Using Arg398 and His481 as anchoring points for the 5′- and 3′-phosphates, respectively, HB-CoA was modeled into the structure of the CnPhaC catalytic domain (Fig. 4D). Two binding modes for HB-CoA were modeled: one to represent the orientation of the substrate for initiation, and one to represent elongation; energy minimization was performed to minimize clashes for both binding modes (Fig. 6). In each case, the pantetheine arm of CoA runs through the proposed substrate channel in a partially extended conformation, and the adenine base has been tucked into a small solvent pocket on the surface of the protein. Additionally, for the elongation mode, an HB monomer was modeled onto Cys319 such that it is oriented in the direction of the proposed egress route (Fig. 6C). We can expect modest rearrangements in the active site upon substrate binding; however, the active site cavity, based on our modeling, in general appears large enough to facilitate catalysis for both polymer initiation and elongation.

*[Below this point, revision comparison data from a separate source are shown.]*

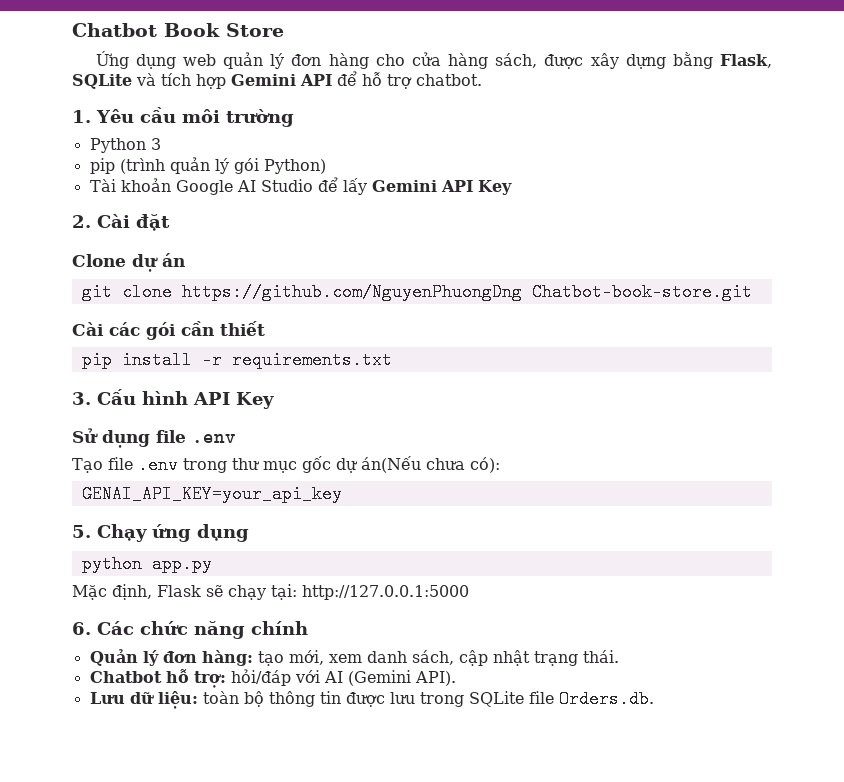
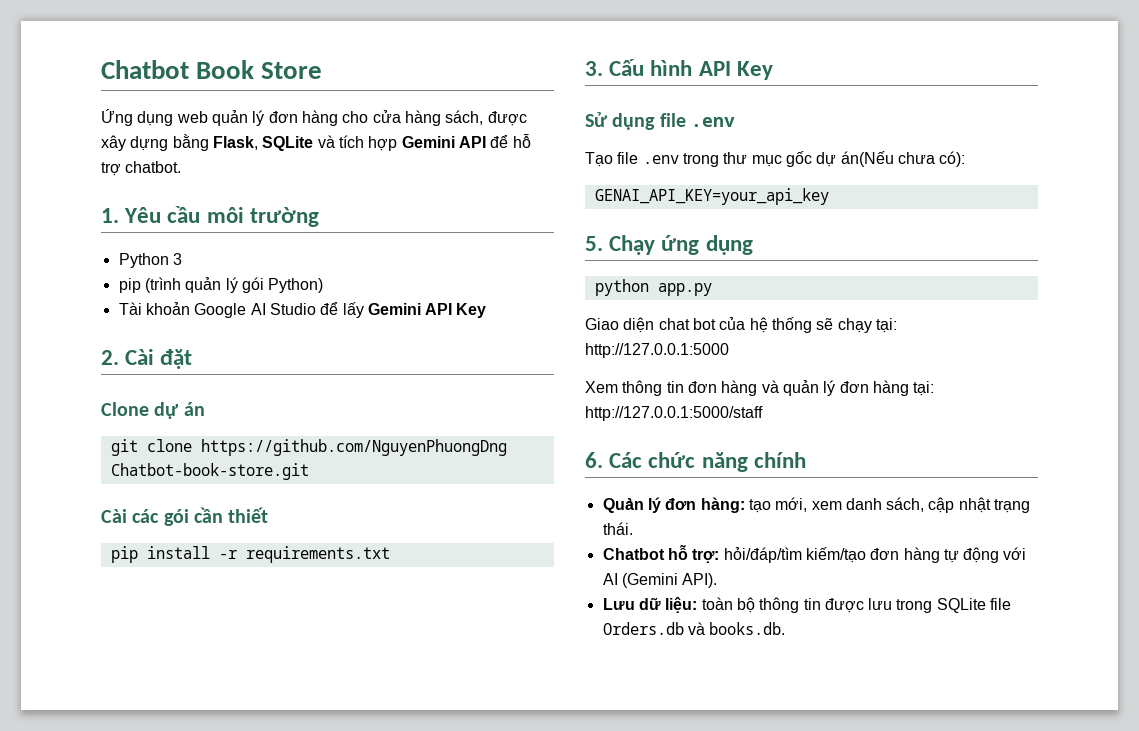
- Mặc định, Flask sẽ chạy tại: http://127.0.0.1:5000
+ Giao diện chat bot của hệ thống sẽ chạy tại: http://127.0.0.1:5000
+ Xem thông tin đơn hàng và quản lý đơn hàng tại: http://127.0.0.1:5000/staff
- Chatbot hỗ trợ: hỏi/đáp với AI (Gemini API).
+ Chatbot hỗ trợ: hỏi/đáp/tìm kiếm/tạo đơn hàng tự động với AI (Gemini API).
- Lưu dữ liệu: toàn bộ thông tin được lưu trong SQLite file Orders.db.
+ Lưu dữ liệu: toàn bộ thông tin được lưu trong SQLite file Orders.db và books.db.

Initiation of polymer synthesis involves the deprotonation of Cys319 by His508 followed by nucleophilic attack of the deprotonated Cys319 on the CoA thioester of HB-CoA (
). The position of the Cys319 side chain that is closest to His508 is not ideal for such a nucleophilic attack because is it positioned away from the substrate channel (Fig. 6A), suggesting that at least two Cys319 side chain conformations may be necessary to fulfill the catalytic cycle. When the Cys319 side chain is modeled to point toward the substrate channel, a close distance to the modeled HB-CoA thioester of 2.2 Å is obtained (Fig. 6B). Interaction of the HB-CoA carbonyl oxygen with the Val320 amide group could serve as a partial oxyanion hole to stabilize the tetrahedral intermediate (Fig. 6B). Stabilization of the tetrahedral intermediate by the amide group of the residue immediately following the catalytic nucleophile is a canonical feature of α/β-hydrolase enzymes (
) and is consistent with these structural data. In addition to the use of the adjacent amide group to form the oxyanion hole, lipases also employ an amide group located on a loop in the vicinity of the nucleophile elbow corresponding to the approximate location of Cys246 or Ile247 in CnPhaC (Fig. 6B) (
). In the apo CnPhaC structure, the amide nitrogen atoms of these residues are 5.8 and 5.3 Å, respectively, from the modeled carbonyl oxygen atom, requiring only a modest loop movement to involve one of these amide groups in formation of an oxyanion hole. Following HB-Cys adduct formation, protonated CoA would exit the active site, and a second HB-CoA would enter. The arrival of this second HB-CoA into the active site would likely push the HB-Cys adduct to the rear of the active site pocket, positioning it at the start of the putative egress channel (Fig. 6C).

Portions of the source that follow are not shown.